Umar Kundi was his parents' pride, an ambitious young man from a small town who made it to medical school in the big city. It seemed like a story of working-class success, living proof in unequal society that a telephone operator's son could become a doctor.
But things went wrong along the way. On campus Kundi fell in with a hard-line Islamic group. His degree did not get him a job, and he drifted in the urban crush of young people looking for work. Instead of healing the sick, Kundi went on to become one of Pakistan's most accomplished militants. Working under a handler from al-Qaida, he was part of a network that carried out some of the boldest attacks against the Pakistani state and its people last year, the police here say. Months of hunting him ended on February 19, when he was killed in a shootout with the police at the age of 29.

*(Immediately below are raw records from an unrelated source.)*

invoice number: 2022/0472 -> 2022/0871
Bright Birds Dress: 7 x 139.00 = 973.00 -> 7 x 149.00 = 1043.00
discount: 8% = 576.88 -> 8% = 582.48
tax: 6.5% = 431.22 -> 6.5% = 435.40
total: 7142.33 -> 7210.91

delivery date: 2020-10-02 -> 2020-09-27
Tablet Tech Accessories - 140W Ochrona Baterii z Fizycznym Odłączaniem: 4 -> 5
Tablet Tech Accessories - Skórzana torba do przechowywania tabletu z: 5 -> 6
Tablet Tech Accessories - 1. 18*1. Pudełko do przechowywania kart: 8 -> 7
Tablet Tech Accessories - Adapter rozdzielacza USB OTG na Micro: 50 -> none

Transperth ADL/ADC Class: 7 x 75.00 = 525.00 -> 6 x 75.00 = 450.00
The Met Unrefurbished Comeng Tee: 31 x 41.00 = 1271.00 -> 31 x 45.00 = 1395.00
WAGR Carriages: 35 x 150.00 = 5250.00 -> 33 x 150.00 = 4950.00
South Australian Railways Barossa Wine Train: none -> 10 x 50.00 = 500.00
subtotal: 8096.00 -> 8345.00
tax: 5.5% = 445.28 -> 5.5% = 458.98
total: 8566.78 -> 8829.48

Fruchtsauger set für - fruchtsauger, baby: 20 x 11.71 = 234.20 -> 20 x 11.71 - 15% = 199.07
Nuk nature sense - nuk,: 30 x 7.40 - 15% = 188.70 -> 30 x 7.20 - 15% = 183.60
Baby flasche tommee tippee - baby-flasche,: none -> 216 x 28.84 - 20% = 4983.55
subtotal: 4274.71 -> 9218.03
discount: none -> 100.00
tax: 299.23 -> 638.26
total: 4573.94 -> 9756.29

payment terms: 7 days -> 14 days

Kundi and members of his circle — educated strivers who come from the lower middle class — are part of a new generation that has made militant networks in Pakistan more sophisticated and deadly. Al-Qaida has harnessed their aimless ambition and anger at Pakistan's alliance with the United States, their generation's most electrifying enemy.
"These are guys who use Google Maps to plan their attacks," said a senior punjab province police official. "Their training is better than our national police academy."
Like Kundi, many came of age in the 1990s, when jihad was state policy and jihadi groups recruited openly in universities. Under the influence of al-Qaida, their energies have been redirected against Pakistan's own government and people. The issue is urgent. Pakistan is in the midst of a youth bulge, with over a million people a year pouring into the job market.Only a tiny fraction choose militancy, but acute joblessness exacerbates the risk.